Provides additional ascending sorting within the group for finer control over which record is the result of the operation. The behavior is to output the first record within the group defined by the groupKeys, use this to control which record within that group will be first (the output).
sortKeys
SortKey[]
Same behavior but with even finer control over the direction of the sort order within the group.
Ports
The RemoveDuplicates operator provides a single input port.
Name
Type
Get Method
Description
input
getInput()
The input data to remove duplicates from.
The RemoveDuplicates operator provides a single output port.
Name
Type
Get Method
Description
output
getOutput()
The de-duplicated data.
Using the ReplaceMissingValues Operator to Replace Missing Values
The ReplaceMissingValues operator replaces missing values in the input data according to the given replacement specifications provided. Each specification provides an action to take and specifies the affected fields.
Some actions require an initial first pass through the data to calculate the required column values such as the minimum value, maximum value, mean or most frequent value. If any of these actions are specified, the data will be read to calculate the required values.
The next pass of the data applies the replacements specified by using the calculated data. Alternatively an input port is provided that may be used to provide the statistics.
The order of the input data is preserved wherever possible. However, when using the action to skip records with missing data, records may be reordered. This is due to how the data is partitioned for parallelization.
A PMML model is created that contains statistics about the number of records skipped and the number of field values replaced. This model is similar to the one created by the SummaryStatistics operator.
Code Example
This example below demonstrates replacing missing values in an input data set. It specifies the replacement rules using a list of ReplaceSpecification objects.

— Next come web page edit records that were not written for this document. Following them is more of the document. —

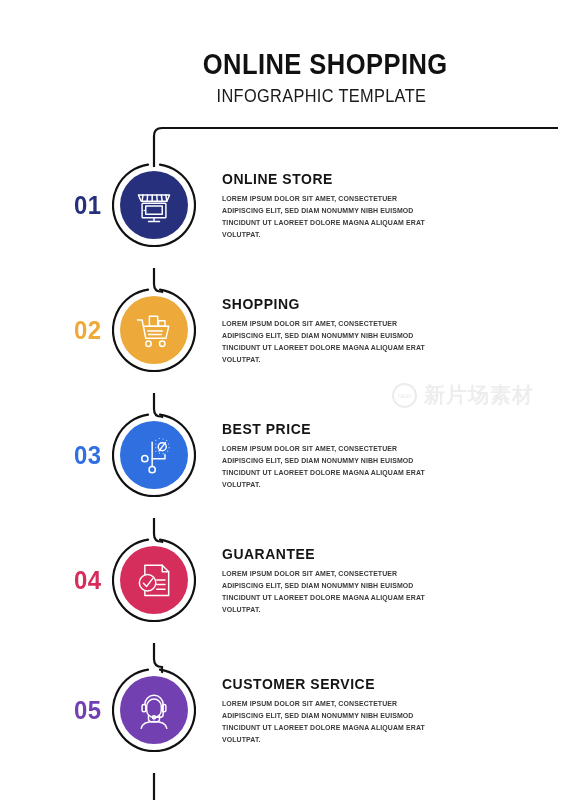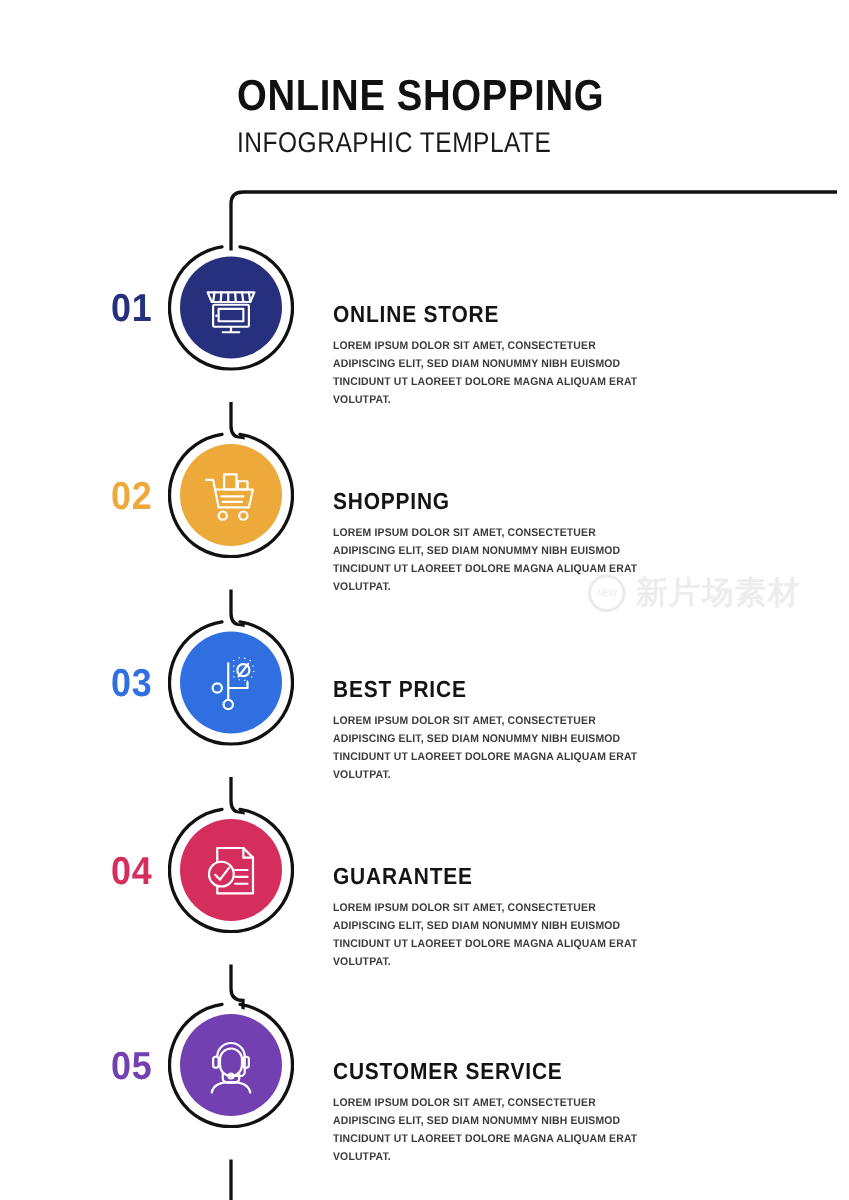"ONLINE SHOPPING" .header { text-align: none -> center }
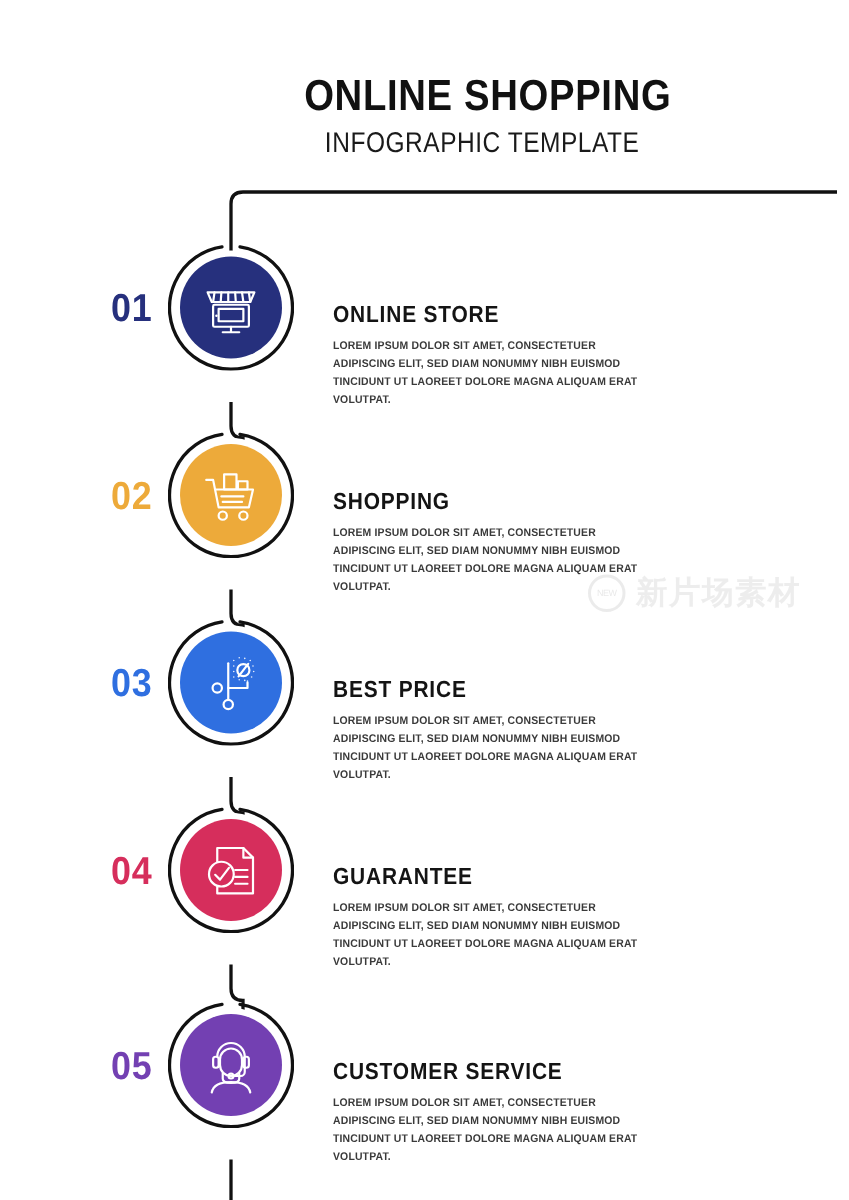"ONLINE STORE" .texts { margin-top: 32px -> none }
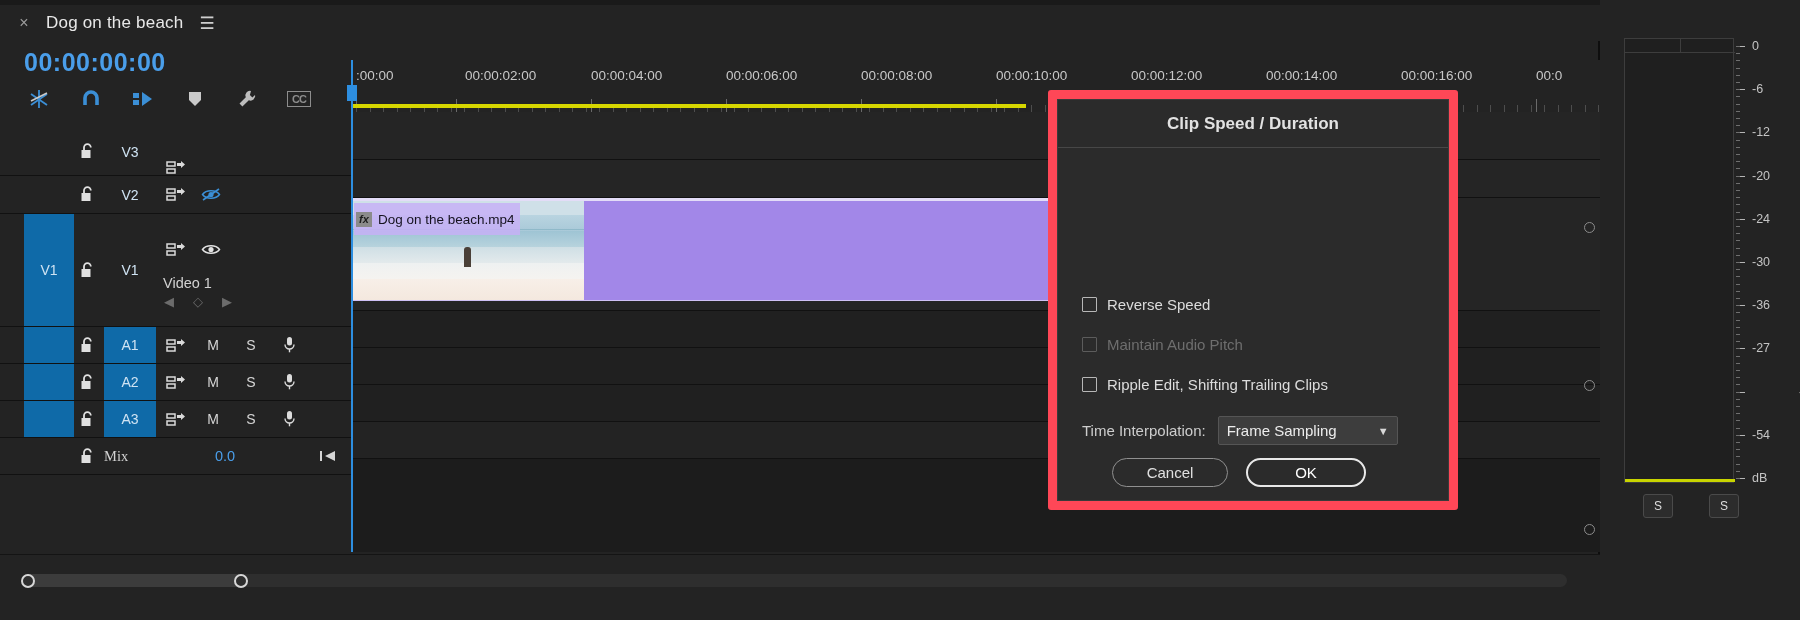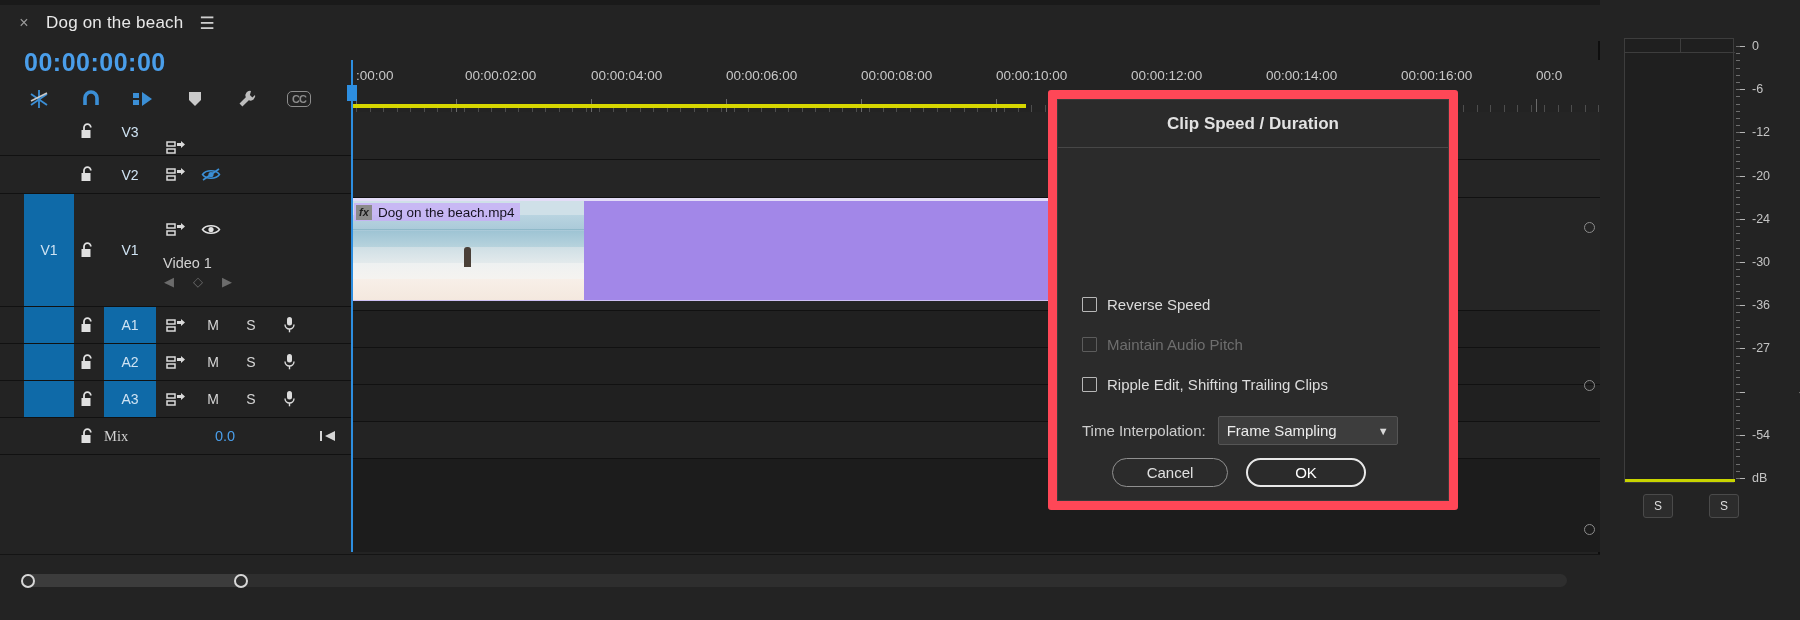"CC" .cc-box { border-radius: 5px -> 0 }
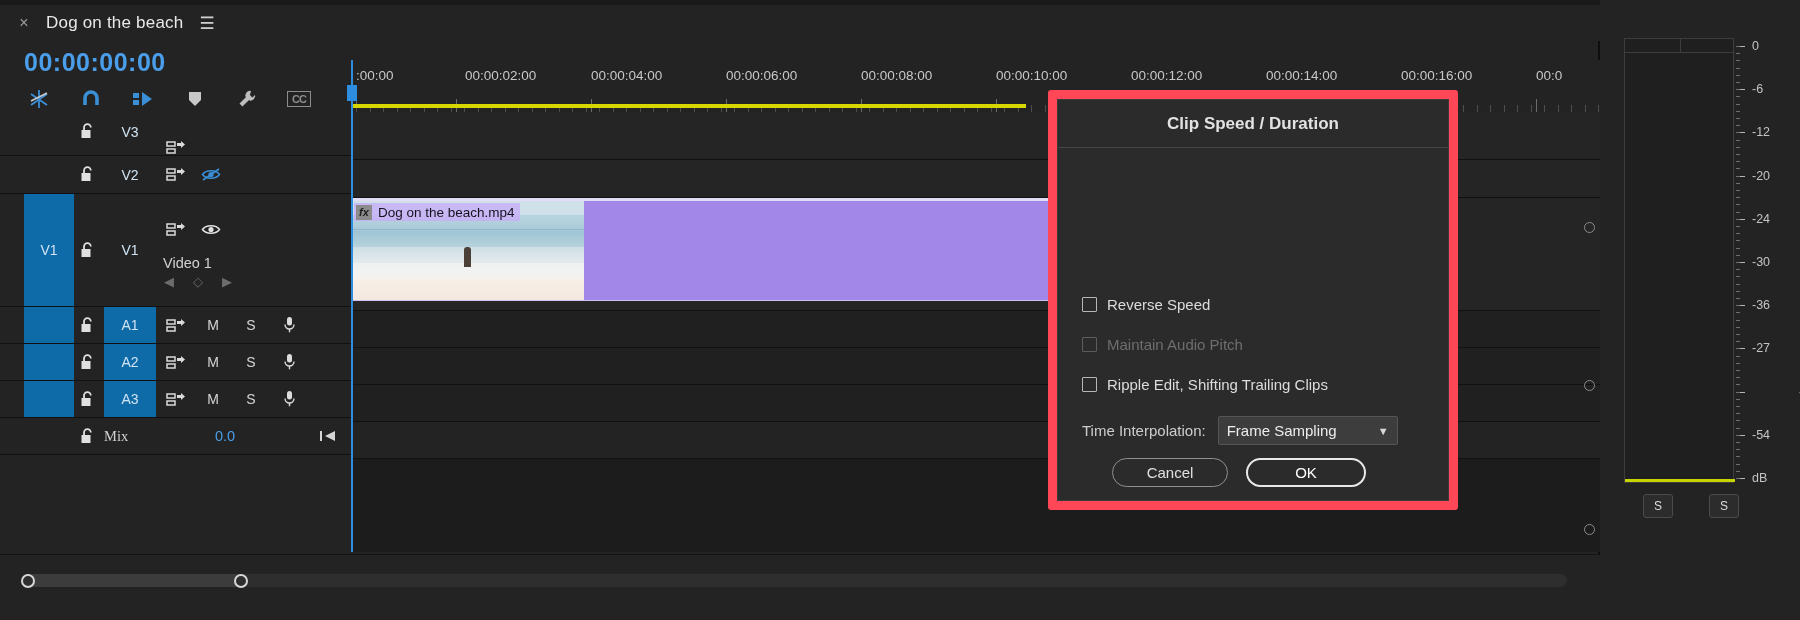"V3" #track-headers { top: 108px -> 128px }
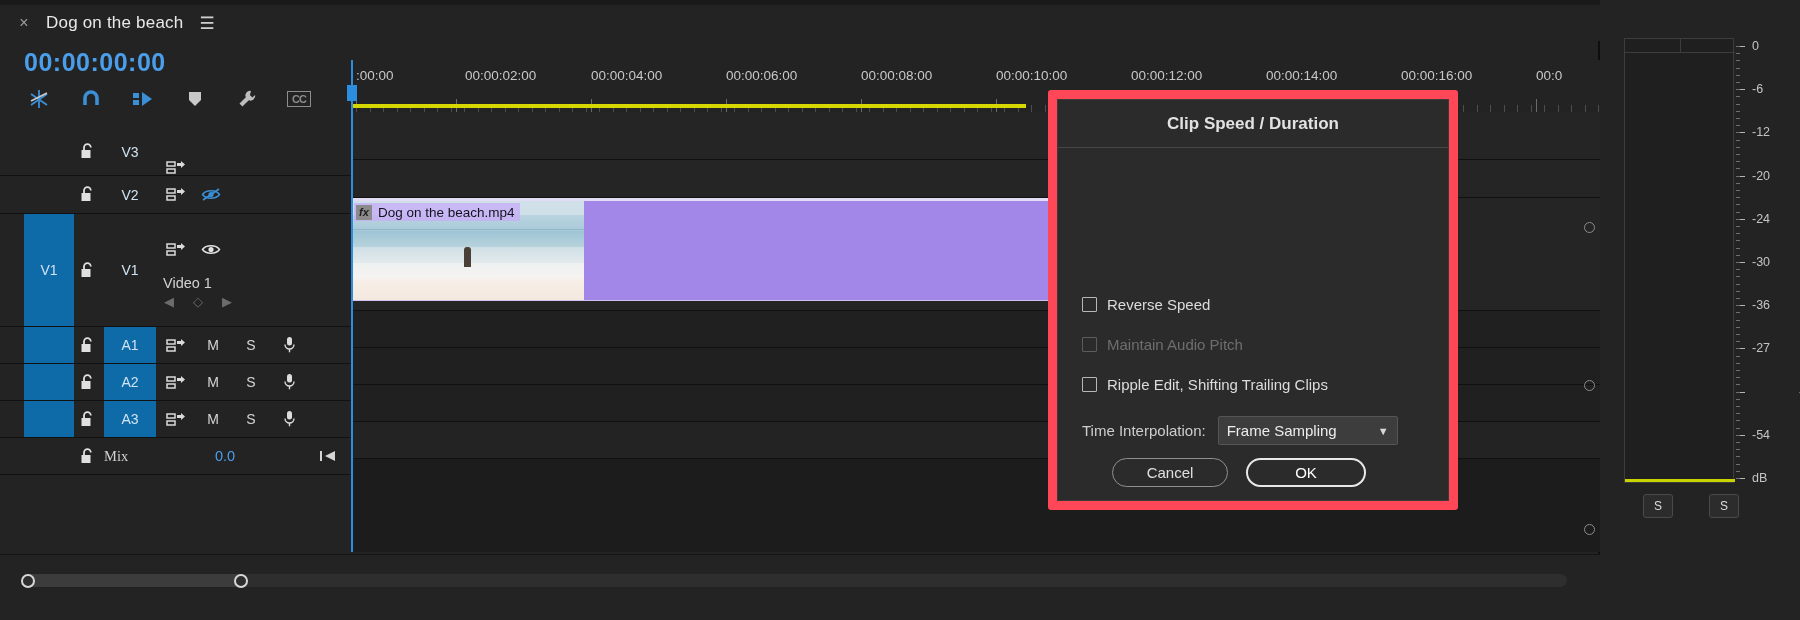"fx" #clip-label { height: 18px -> 32px }
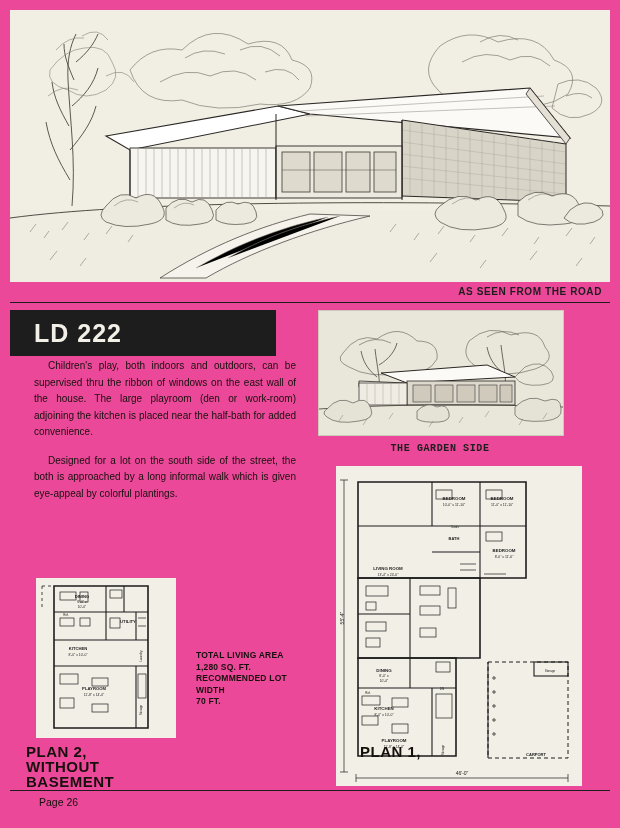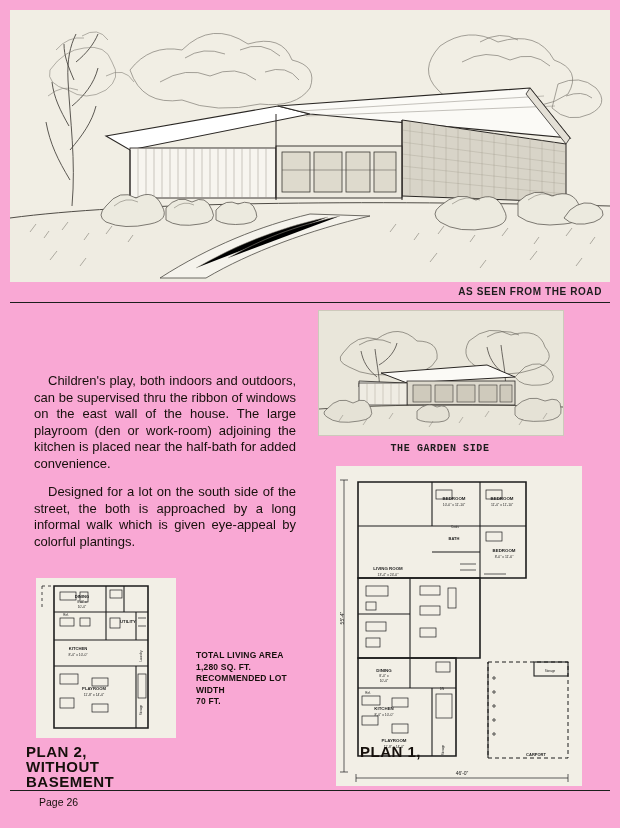"AS SEEN FROM THE ROAD" .page { background: #f9a8d4 -> #ec4899 }
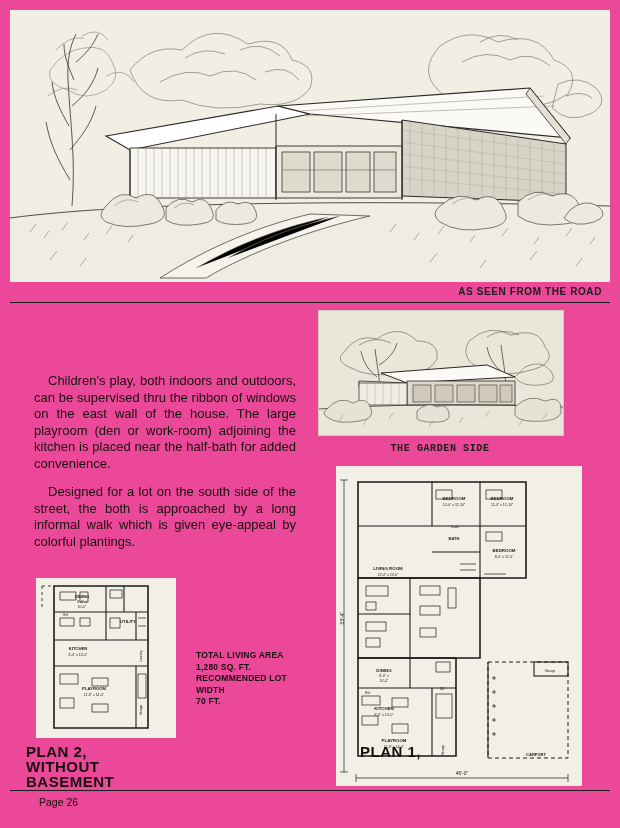"LD 222" div.plan-banner { html: none -> <div> <span>LD 222</span> </div> }
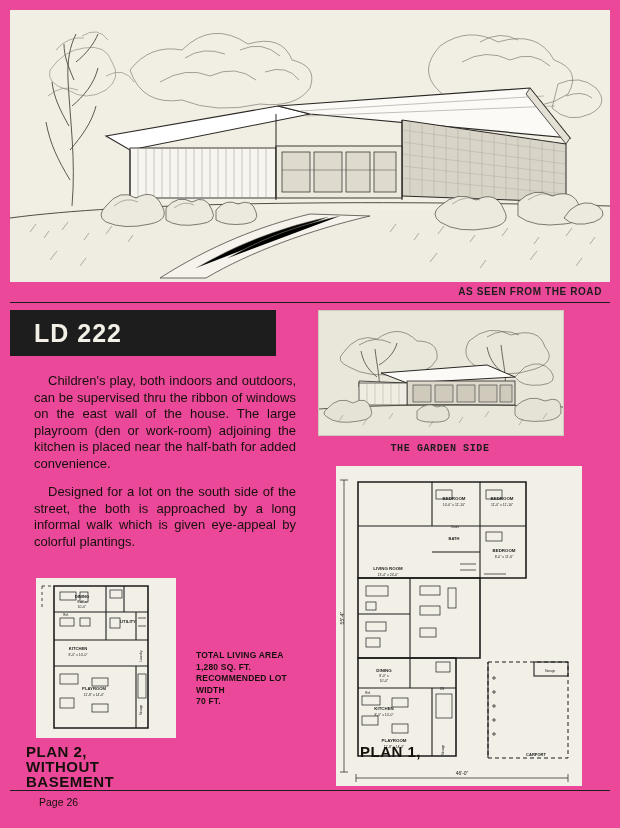"Children's play, both indoors and" .body-copy { font-size: 13px -> 10px; top: 373px -> 358px }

Using the ReplaceMissingValues operator in Java
// Define the replacement specifications
List<ReplaceSpecification> specs = new ArrayList<ReplaceSpecification>();
specs.add(min("sepal_length"));
specs.add(max("sepal_width"));
specs.add(mean("petal_length"));
specs.add(constant("petal_width", "0.0"));
specs.add(freq("class"));

// Create the ReplaceMissingValues operator
ReplaceMissingValues replace = graph.add(new ReplaceMissingValues());
replace.setReplaceSpecifications(specs);
Using the ReplaceMissingValues operator in RushScript
// Define the replacement specifications
var replaceRules = [
    ReplaceSpecification.min('sepal_length'), 
    ReplaceSpecification.max('sepal_width'),
    ReplaceSpecification.mean('petal_length'),
    ReplaceSpecification.constant('petal_width'),
    ReplaceSpecification.freq('class'),
];

// Apply the replacement rules to the input data
var rmvResult = dr.replaceMissingValues( input, {replaceSpecifications: replaceRules} );
Properties
The ReplaceMissingValues operator provides one property.
Name
Type
Description
specifications
A list of the value replacement specifications to apply to the input data.
Ports
The ReplaceMissingValues operator provides the following input ports.
Name
Type
Get Method
Description
input
getInput()
The data with missing values to be replaced.
statisticsInput
getStatisticsInput()
The optional model port for providing statistics for replacement specifications based on column statistics. If not connected and some replacements depend on statistics, then they will be automatically calculated on a first pass through the data. This port should not be used if only some of the necessary statistics are included.
The ReplaceMissingValues operator provides a single output port.
Name
Type
Get Method
Description
output
getOutput()
This will be the data with null values replaced as specified.
model
getModel()
Returns a PMML model with the skip and replacement statistics.